▸ Problem details
Answer with one number only: the count of lines below that hold the word "pages".

▸ Task inputs

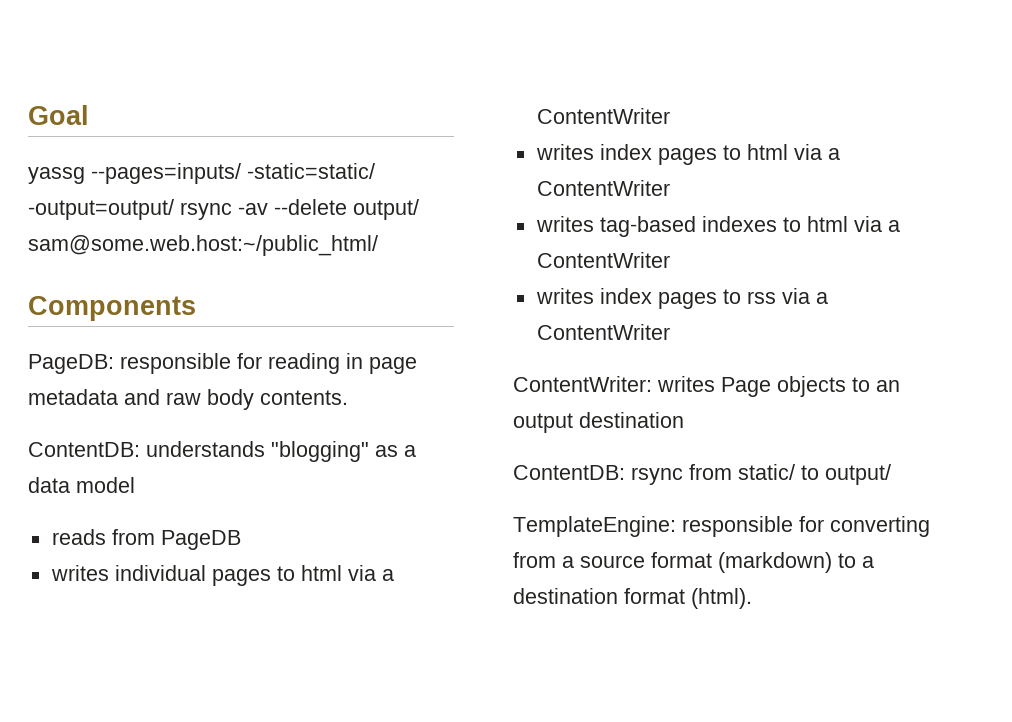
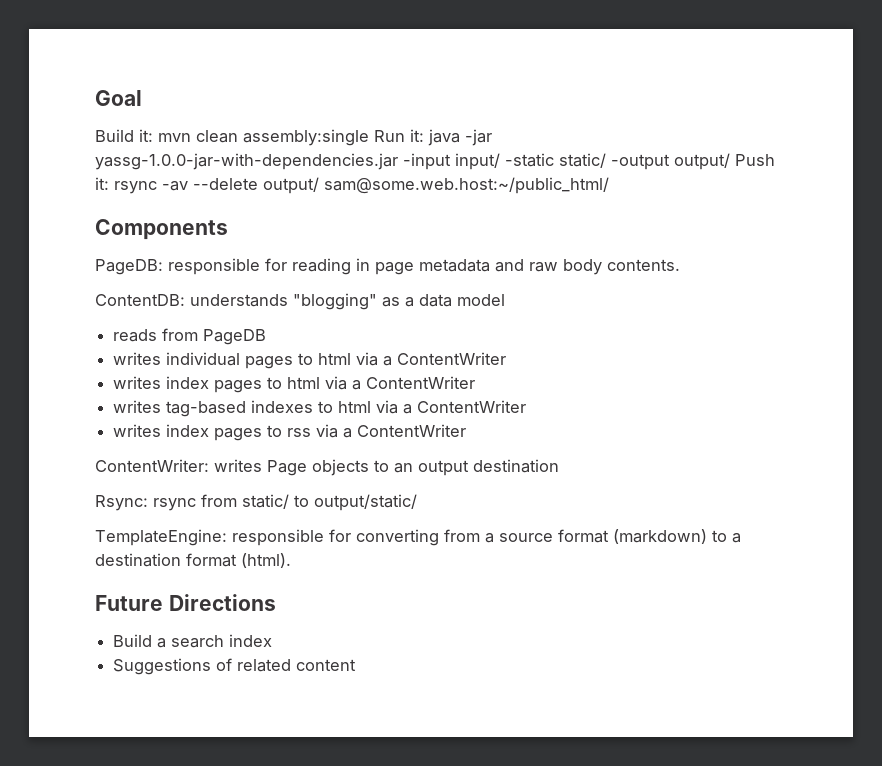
- yassg --pages=inputs/ -static=static/ -output=output/ rsync -av --delete output/ sam@some.web.host:~/public_html/
+ Build it: mvn clean assembly:single Run it: java -jar yassg-1.0.0-jar-with-dependencies.jar -input input/ -static static/ -output output/ Push it: rsync -av --delete output/ sam@some.web.host:~/public_html/
- ContentDB: rsync from static/ to output/
+ Rsync: rsync from static/ to output/static/
+ Future Directions
+ Build a search index
+ Suggestions of related content

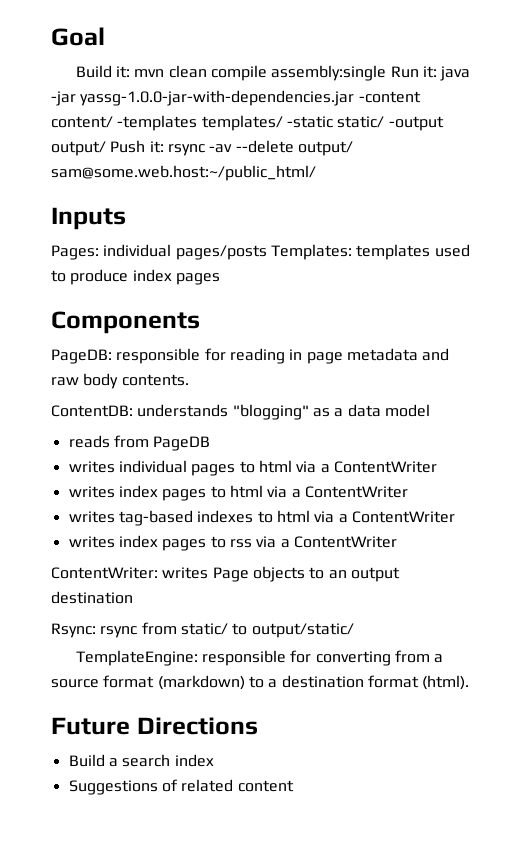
- Build it: mvn clean assembly:single Run it: java -jar yassg-1.0.0-jar-with-dependencies.jar -input input/ -static static/ -output output/ Push it: rsync -av --delete output/ sam@some.web.host:~/public_html/
+ Build it: mvn clean compile assembly:single Run it: java -jar yassg-1.0.0-jar-with-dependencies.jar -content content/ -templates templates/ -static static/ -output output/ Push it: rsync -av --delete output/ sam@some.web.host:~/public_html/
+ Inputs
+ Pages: individual pages/posts Templates: templates used to produce index pages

▸ Solution to the problem
2